Work request: Your answer should be the line containing "subtotal: 915.93 -> 979.22" and every line after it to the end of the records below, word for word.

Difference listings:

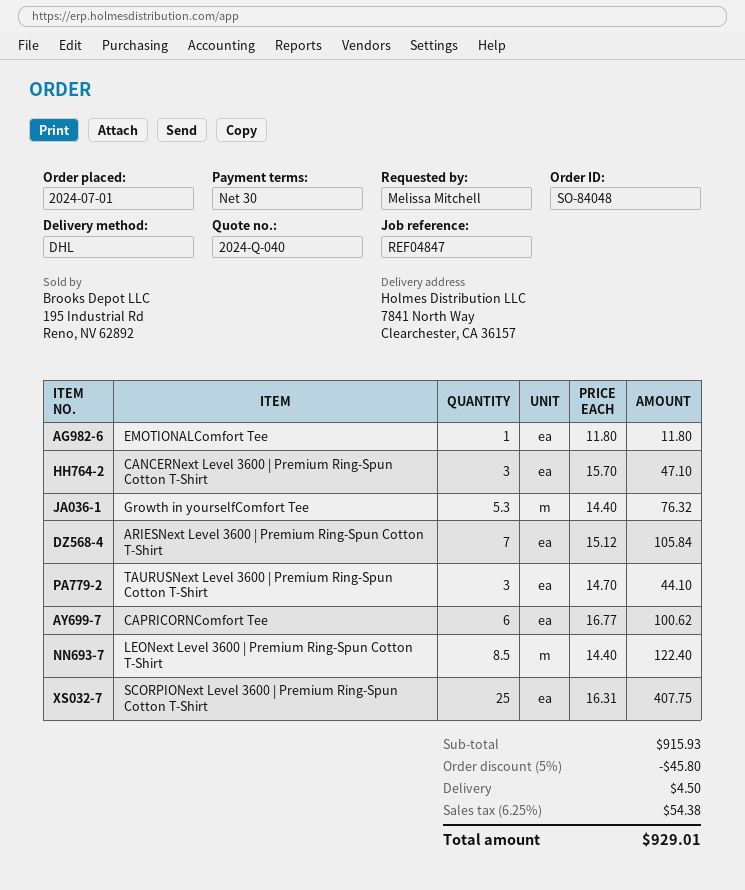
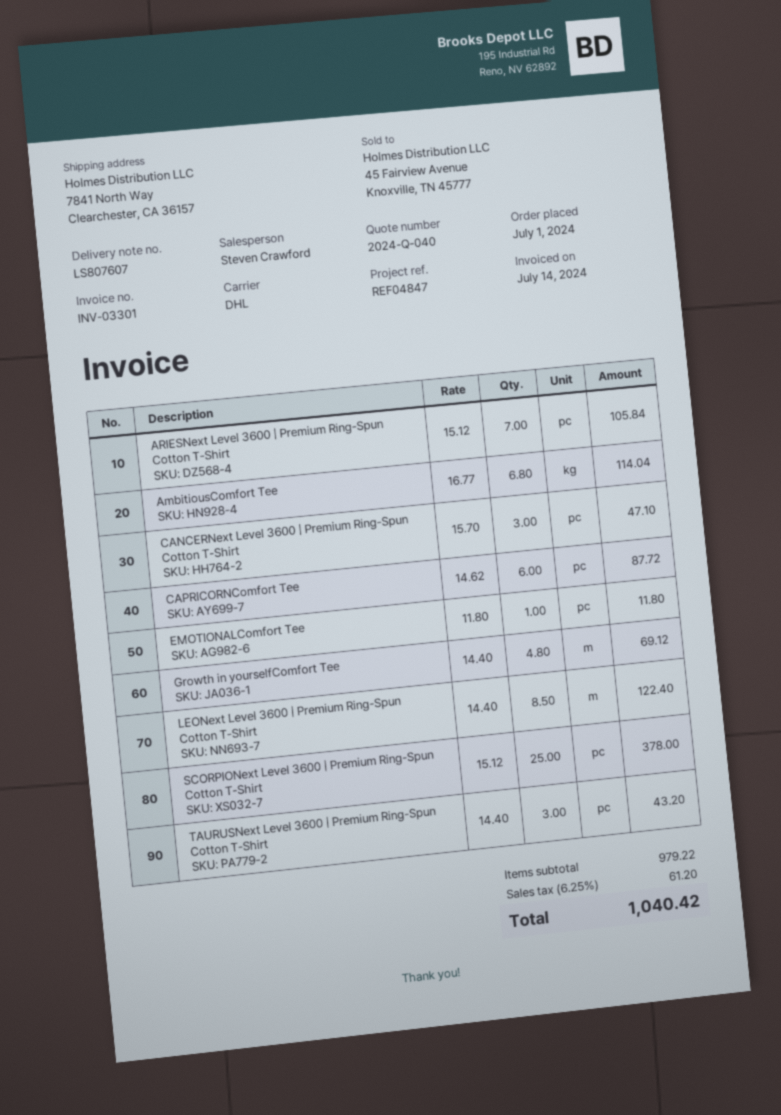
Growth in yourselfComfort Tee: 5.3 x 14.40 = 76.32 -> 4.8 x 14.40 = 69.12
TAURUSNext Level 3600 | Premium Ring-Spun Cotton T-Shirt: 3 x 14.70 = 44.10 -> 3 x 14.40 = 43.20
CAPRICORNComfort Tee: 6 x 16.77 = 100.62 -> 6 x 14.62 = 87.72
SCORPIONext Level 3600 | Premium Ring-Spun Cotton T-Shirt: 25 x 16.31 = 407.75 -> 25 x 15.12 = 378.00
AmbitiousComfort Tee: none -> 6.8 x 16.77 = 114.04
subtotal: 915.93 -> 979.22
discount: 5% = 45.80 -> none
shipping: 4.50 -> none
tax: 6.25% = 54.38 -> 6.25% = 61.20
total: 929.01 -> 1040.42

Task answer:
subtotal: 915.93 -> 979.22
discount: 5% = 45.80 -> none
shipping: 4.50 -> none
tax: 6.25% = 54.38 -> 6.25% = 61.20
total: 929.01 -> 1040.42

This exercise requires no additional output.